### Data for this task

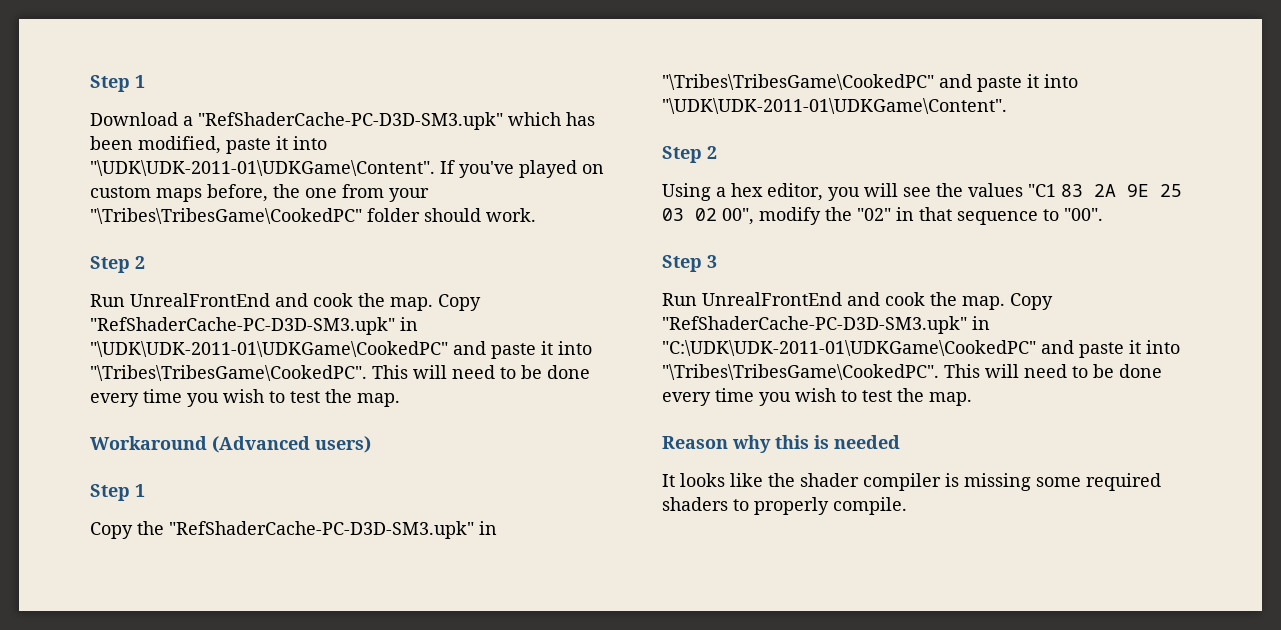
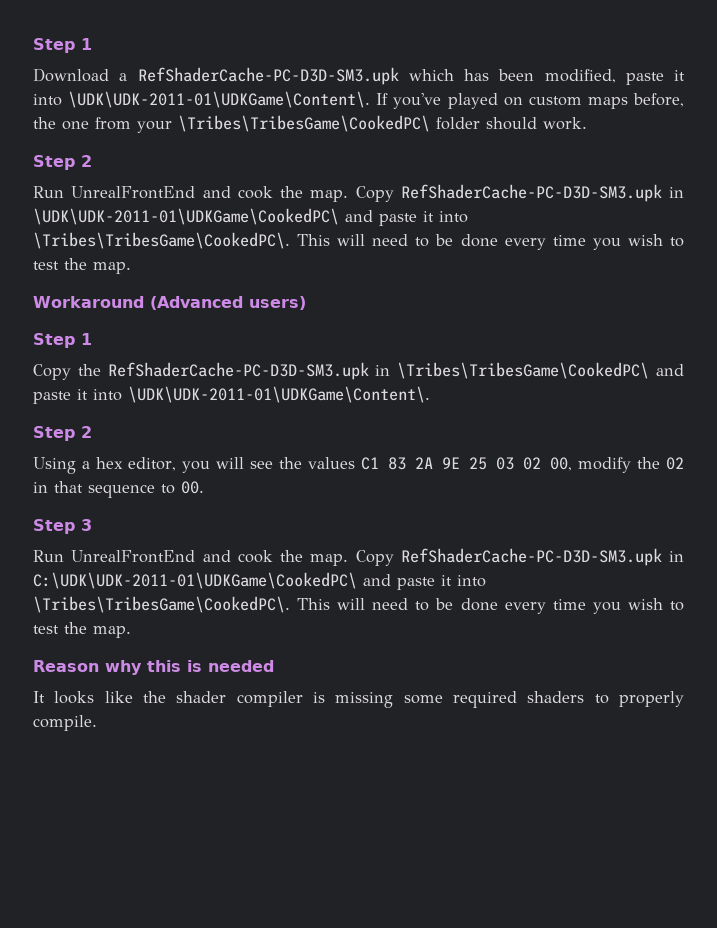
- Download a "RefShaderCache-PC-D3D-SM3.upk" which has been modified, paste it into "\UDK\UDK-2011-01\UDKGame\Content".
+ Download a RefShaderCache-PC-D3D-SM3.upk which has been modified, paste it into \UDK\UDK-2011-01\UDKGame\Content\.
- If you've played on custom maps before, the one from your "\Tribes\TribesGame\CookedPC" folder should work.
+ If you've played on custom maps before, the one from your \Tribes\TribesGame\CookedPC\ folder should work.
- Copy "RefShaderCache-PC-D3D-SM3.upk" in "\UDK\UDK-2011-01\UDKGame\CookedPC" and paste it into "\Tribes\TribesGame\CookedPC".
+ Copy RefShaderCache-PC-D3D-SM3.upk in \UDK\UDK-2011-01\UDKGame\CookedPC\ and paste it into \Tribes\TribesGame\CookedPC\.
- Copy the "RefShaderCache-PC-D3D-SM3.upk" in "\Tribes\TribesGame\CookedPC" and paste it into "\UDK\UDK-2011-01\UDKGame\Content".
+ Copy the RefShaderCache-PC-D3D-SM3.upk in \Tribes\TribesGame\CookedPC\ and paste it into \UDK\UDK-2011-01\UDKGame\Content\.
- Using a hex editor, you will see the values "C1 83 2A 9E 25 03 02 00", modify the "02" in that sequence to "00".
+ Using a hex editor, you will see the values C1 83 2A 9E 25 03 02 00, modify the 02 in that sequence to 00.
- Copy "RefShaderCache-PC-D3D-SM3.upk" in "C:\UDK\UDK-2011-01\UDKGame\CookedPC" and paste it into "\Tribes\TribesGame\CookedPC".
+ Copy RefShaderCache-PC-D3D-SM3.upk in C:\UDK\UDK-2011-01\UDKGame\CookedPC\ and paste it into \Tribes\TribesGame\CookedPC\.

### Required action
The lines to return run from the one containing "- Using a hex" through the last line of the material above. Please reproduce them exactly.

### Written solution
- Using a hex editor, you will see the values "C1 83 2A 9E 25 03 02 00", modify the "02" in that sequence to "00".
+ Using a hex editor, you will see the values C1 83 2A 9E 25 03 02 00, modify the 02 in that sequence to 00.
- Copy "RefShaderCache-PC-D3D-SM3.upk" in "C:\UDK\UDK-2011-01\UDKGame\CookedPC" and paste it into "\Tribes\TribesGame\CookedPC".
+ Copy RefShaderCache-PC-D3D-SM3.upk in C:\UDK\UDK-2011-01\UDKGame\CookedPC\ and paste it into \Tribes\TribesGame\CookedPC\.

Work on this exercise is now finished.